• **RECORDS SUPPLIED**:
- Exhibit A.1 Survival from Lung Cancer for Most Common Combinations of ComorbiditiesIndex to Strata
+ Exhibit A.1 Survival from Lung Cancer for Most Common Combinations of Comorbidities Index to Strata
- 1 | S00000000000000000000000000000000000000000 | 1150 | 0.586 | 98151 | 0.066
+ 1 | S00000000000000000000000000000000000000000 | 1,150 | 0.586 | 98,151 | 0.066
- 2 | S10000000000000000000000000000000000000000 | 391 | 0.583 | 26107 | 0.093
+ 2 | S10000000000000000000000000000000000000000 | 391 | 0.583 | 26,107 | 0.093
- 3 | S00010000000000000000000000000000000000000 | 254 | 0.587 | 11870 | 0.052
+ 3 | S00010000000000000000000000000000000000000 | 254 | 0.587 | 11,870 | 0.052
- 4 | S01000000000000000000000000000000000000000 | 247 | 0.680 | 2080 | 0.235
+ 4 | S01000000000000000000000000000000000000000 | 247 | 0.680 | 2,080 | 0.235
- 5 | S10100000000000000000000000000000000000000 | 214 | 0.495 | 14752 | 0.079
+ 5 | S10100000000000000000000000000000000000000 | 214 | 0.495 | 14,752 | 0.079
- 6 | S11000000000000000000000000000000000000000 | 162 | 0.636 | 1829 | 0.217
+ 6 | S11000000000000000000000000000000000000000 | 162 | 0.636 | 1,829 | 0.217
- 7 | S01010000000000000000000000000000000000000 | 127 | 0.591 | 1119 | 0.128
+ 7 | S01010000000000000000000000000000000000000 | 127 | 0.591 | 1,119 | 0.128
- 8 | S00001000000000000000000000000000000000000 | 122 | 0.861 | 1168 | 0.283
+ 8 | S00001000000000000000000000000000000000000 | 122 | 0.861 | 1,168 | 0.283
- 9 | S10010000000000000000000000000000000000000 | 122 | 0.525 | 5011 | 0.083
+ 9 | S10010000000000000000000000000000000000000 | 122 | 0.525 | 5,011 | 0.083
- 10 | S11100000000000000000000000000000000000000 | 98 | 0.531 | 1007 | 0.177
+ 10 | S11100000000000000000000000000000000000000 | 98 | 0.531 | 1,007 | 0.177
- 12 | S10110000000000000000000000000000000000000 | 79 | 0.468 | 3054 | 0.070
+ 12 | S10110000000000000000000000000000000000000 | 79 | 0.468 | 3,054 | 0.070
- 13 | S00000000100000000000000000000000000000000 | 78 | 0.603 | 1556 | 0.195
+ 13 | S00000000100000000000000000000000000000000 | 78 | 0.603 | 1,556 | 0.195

• **EXERCISE PROMPT**: Restate word for word the lines in the material above from the one with "11,870 | 0.052" to the one with "1,829 | 0.217"; both of those lines count, and nothing else does.

• **TASK RESPONSE**:
+ 3 | S00010000000000000000000000000000000000000 | 254 | 0.587 | 11,870 | 0.052
- 4 | S01000000000000000000000000000000000000000 | 247 | 0.680 | 2080 | 0.235
+ 4 | S01000000000000000000000000000000000000000 | 247 | 0.680 | 2,080 | 0.235
- 5 | S10100000000000000000000000000000000000000 | 214 | 0.495 | 14752 | 0.079
+ 5 | S10100000000000000000000000000000000000000 | 214 | 0.495 | 14,752 | 0.079
- 6 | S11000000000000000000000000000000000000000 | 162 | 0.636 | 1829 | 0.217
+ 6 | S11000000000000000000000000000000000000000 | 162 | 0.636 | 1,829 | 0.217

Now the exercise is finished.